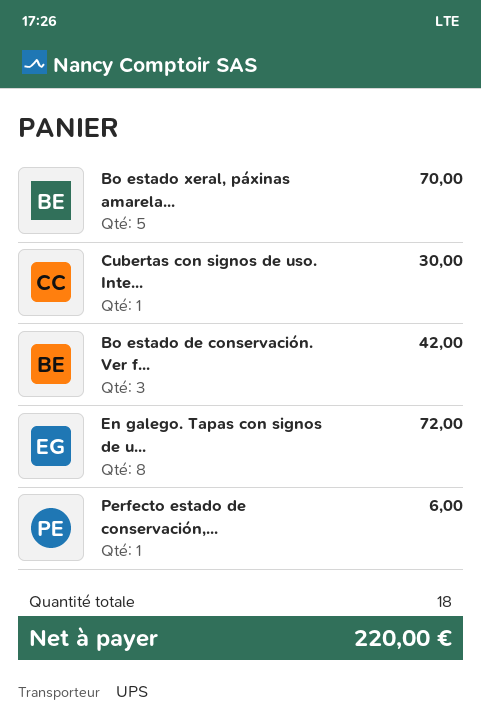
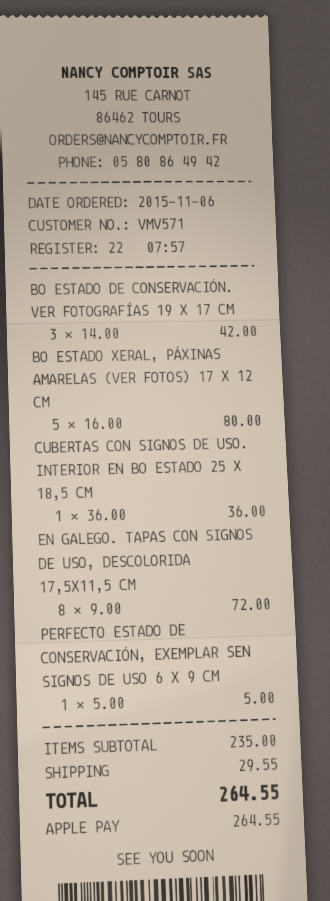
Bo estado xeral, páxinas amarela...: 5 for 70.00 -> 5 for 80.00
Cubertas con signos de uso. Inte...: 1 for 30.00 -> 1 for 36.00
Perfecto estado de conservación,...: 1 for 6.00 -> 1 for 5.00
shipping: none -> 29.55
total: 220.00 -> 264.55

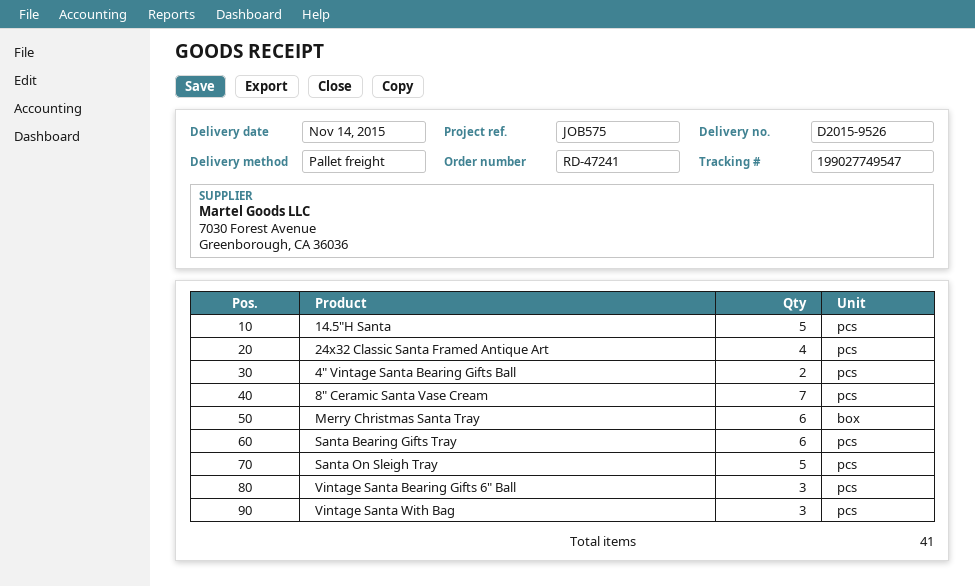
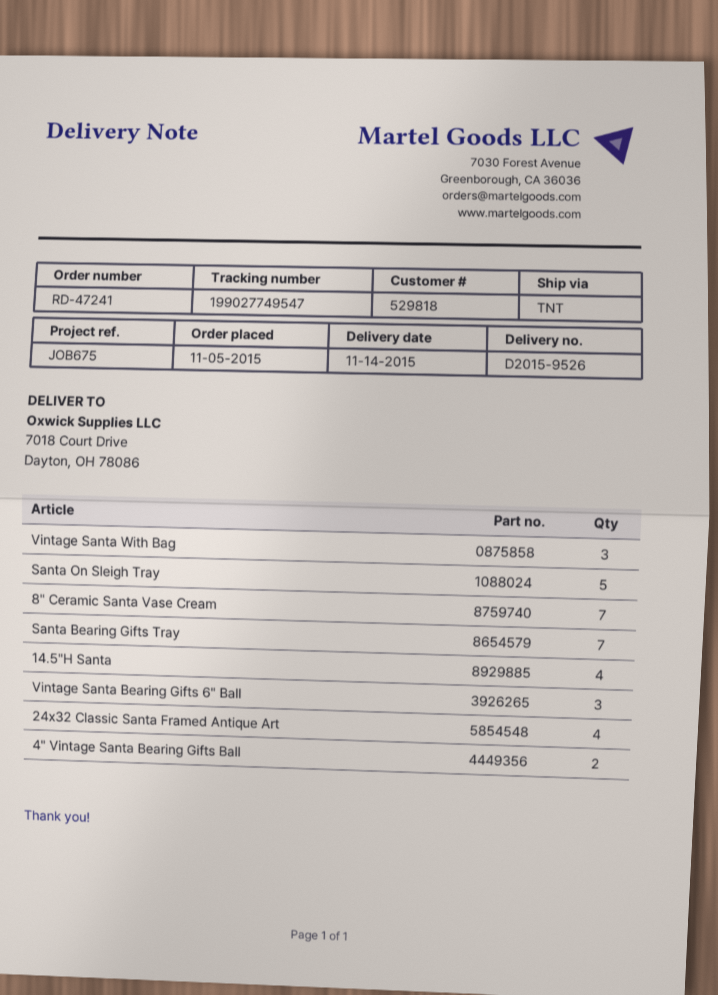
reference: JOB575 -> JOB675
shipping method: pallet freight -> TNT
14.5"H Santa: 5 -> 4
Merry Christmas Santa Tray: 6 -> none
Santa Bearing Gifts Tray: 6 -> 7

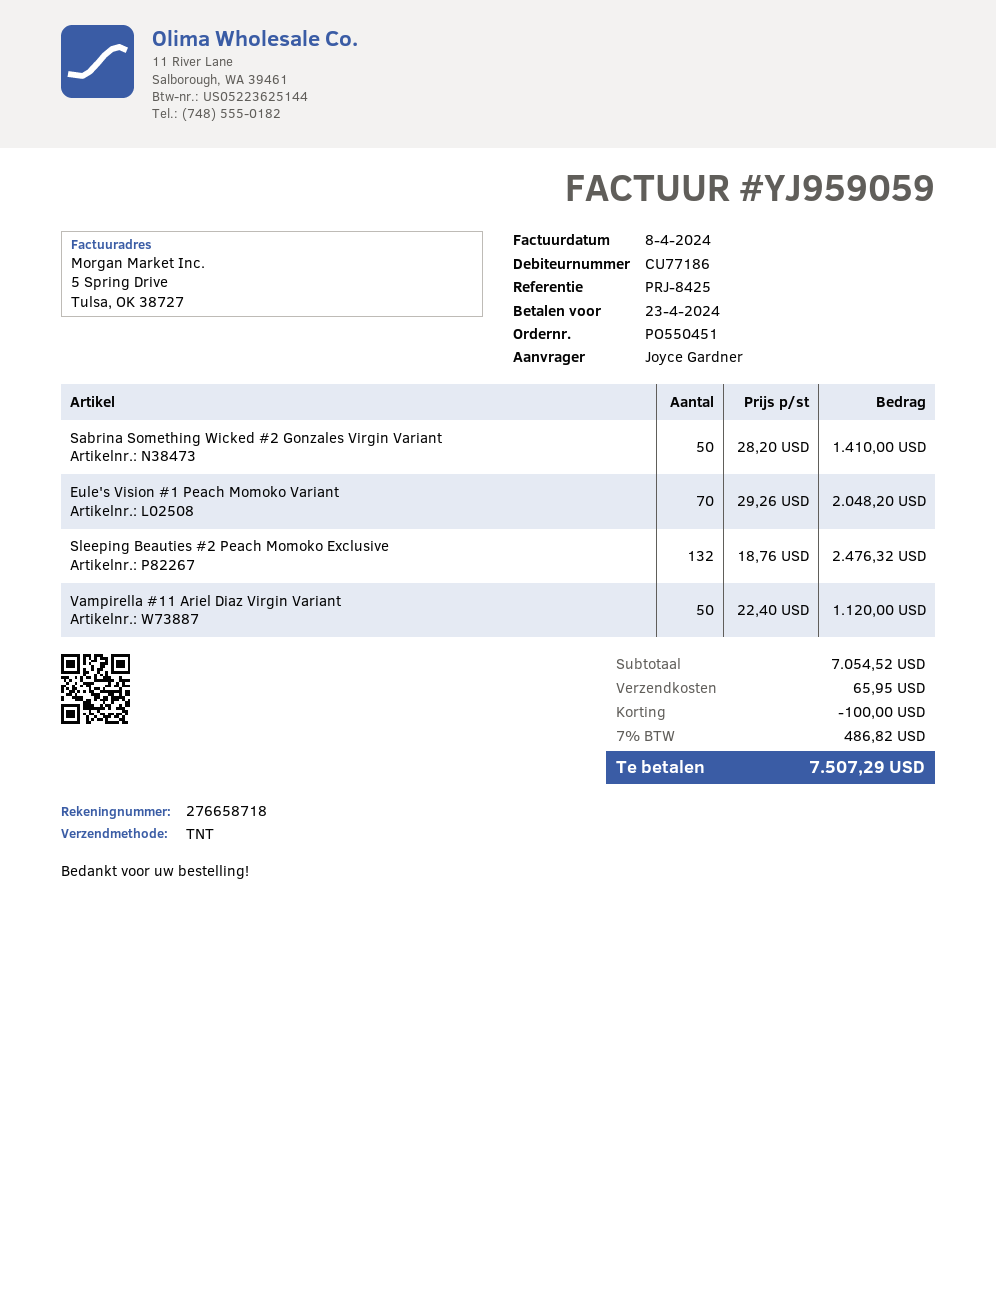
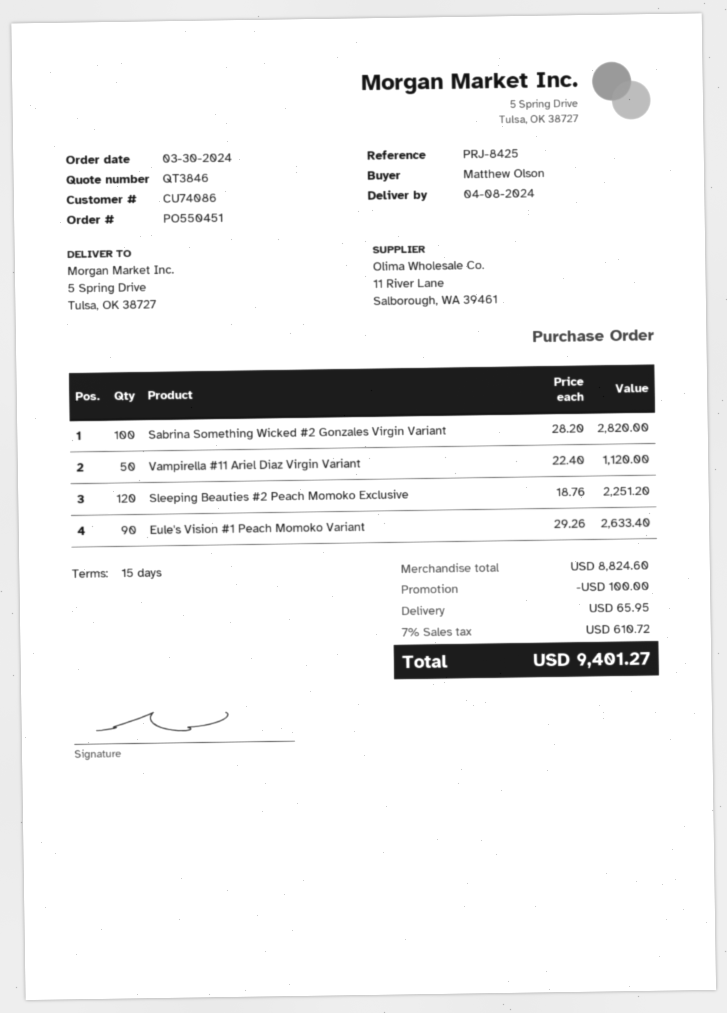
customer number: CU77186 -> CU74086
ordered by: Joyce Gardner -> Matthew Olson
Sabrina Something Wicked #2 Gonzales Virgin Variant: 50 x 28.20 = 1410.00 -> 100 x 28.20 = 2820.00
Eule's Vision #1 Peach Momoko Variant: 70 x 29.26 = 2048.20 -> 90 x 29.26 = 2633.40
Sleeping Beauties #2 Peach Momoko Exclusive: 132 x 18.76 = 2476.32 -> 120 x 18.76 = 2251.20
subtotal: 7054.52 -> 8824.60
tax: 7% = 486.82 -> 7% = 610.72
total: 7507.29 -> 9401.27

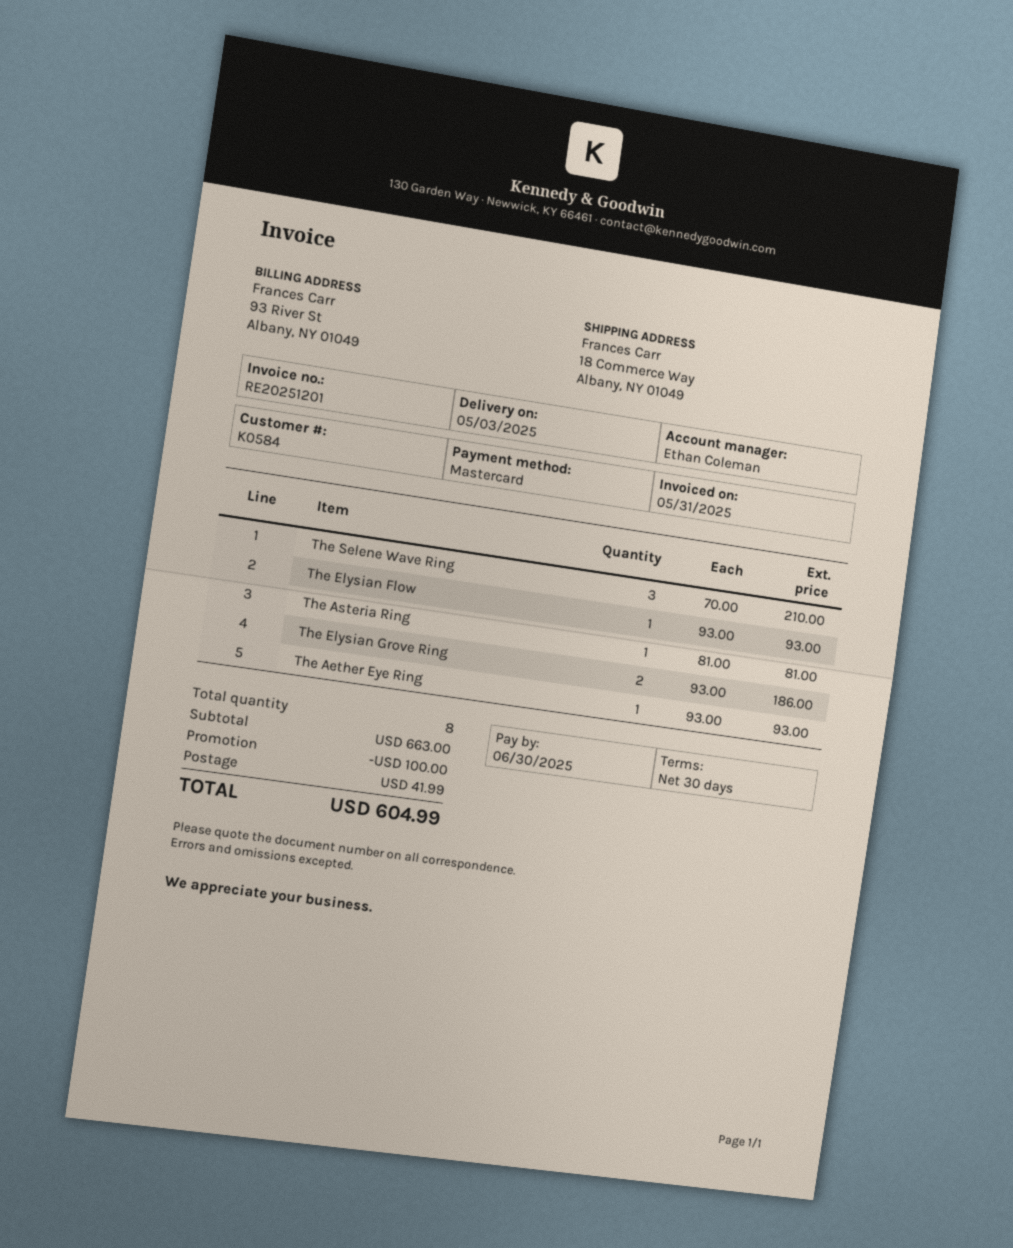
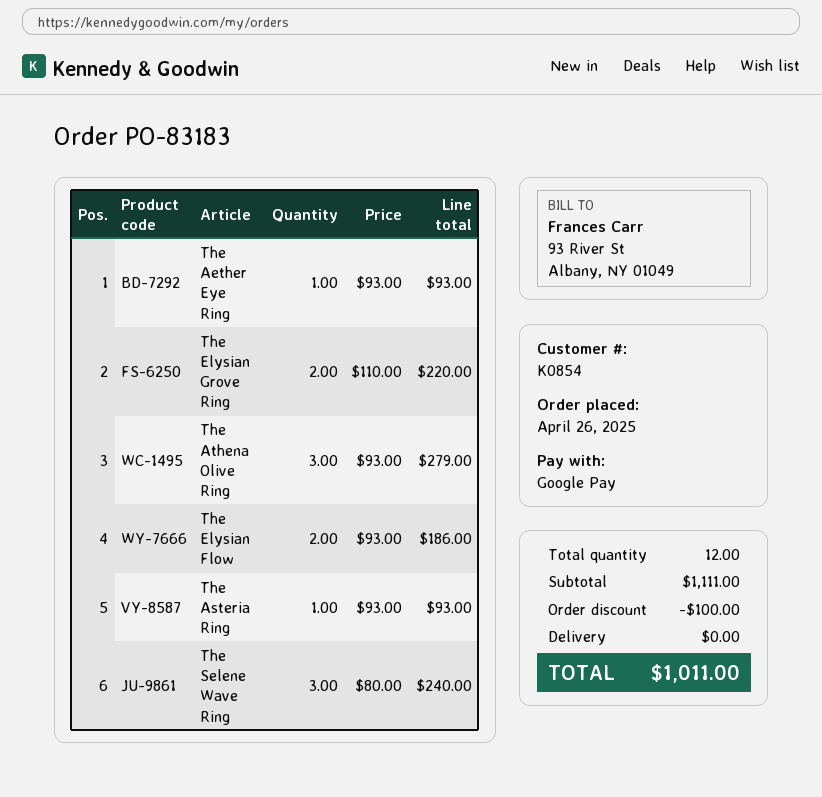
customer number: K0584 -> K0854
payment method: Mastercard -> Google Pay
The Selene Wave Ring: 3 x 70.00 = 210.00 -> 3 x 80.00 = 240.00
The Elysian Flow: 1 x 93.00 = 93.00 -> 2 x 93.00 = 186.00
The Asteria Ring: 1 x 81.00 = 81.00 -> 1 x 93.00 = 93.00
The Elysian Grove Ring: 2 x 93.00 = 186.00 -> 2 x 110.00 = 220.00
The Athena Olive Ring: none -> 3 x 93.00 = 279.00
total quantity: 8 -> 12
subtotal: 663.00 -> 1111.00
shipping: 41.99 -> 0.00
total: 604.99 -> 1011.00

......

# [Exercise description]
Repeat all of the material above exactly, leaving out pictures.

# [Output for this task]
Bo estado xeral, páxinas amarela...: 5 for 70.00 -> 5 for 80.00
Cubertas con signos de uso. Inte...: 1 for 30.00 -> 1 for 36.00
Perfecto estado de conservación,...: 1 for 6.00 -> 1 for 5.00
shipping: none -> 29.55
total: 220.00 -> 264.55

reference: JOB575 -> JOB675
shipping method: pallet freight -> TNT
14.5"H Santa: 5 -> 4
Merry Christmas Santa Tray: 6 -> none
Santa Bearing Gifts Tray: 6 -> 7

customer number: CU77186 -> CU74086
ordered by: Joyce Gardner -> Matthew Olson
Sabrina Something Wicked #2 Gonzales Virgin Variant: 50 x 28.20 = 1410.00 -> 100 x 28.20 = 2820.00
Eule's Vision #1 Peach Momoko Variant: 70 x 29.26 = 2048.20 -> 90 x 29.26 = 2633.40
Sleeping Beauties #2 Peach Momoko Exclusive: 132 x 18.76 = 2476.32 -> 120 x 18.76 = 2251.20
subtotal: 7054.52 -> 8824.60
tax: 7% = 486.82 -> 7% = 610.72
total: 7507.29 -> 9401.27

customer number: K0584 -> K0854
payment method: Mastercard -> Google Pay
The Selene Wave Ring: 3 x 70.00 = 210.00 -> 3 x 80.00 = 240.00
The Elysian Flow: 1 x 93.00 = 93.00 -> 2 x 93.00 = 186.00
The Asteria Ring: 1 x 81.00 = 81.00 -> 1 x 93.00 = 93.00
The Elysian Grove Ring: 2 x 93.00 = 186.00 -> 2 x 110.00 = 220.00
The Athena Olive Ring: none -> 3 x 93.00 = 279.00
total quantity: 8 -> 12
subtotal: 663.00 -> 1111.00
shipping: 41.99 -> 0.00
total: 604.99 -> 1011.00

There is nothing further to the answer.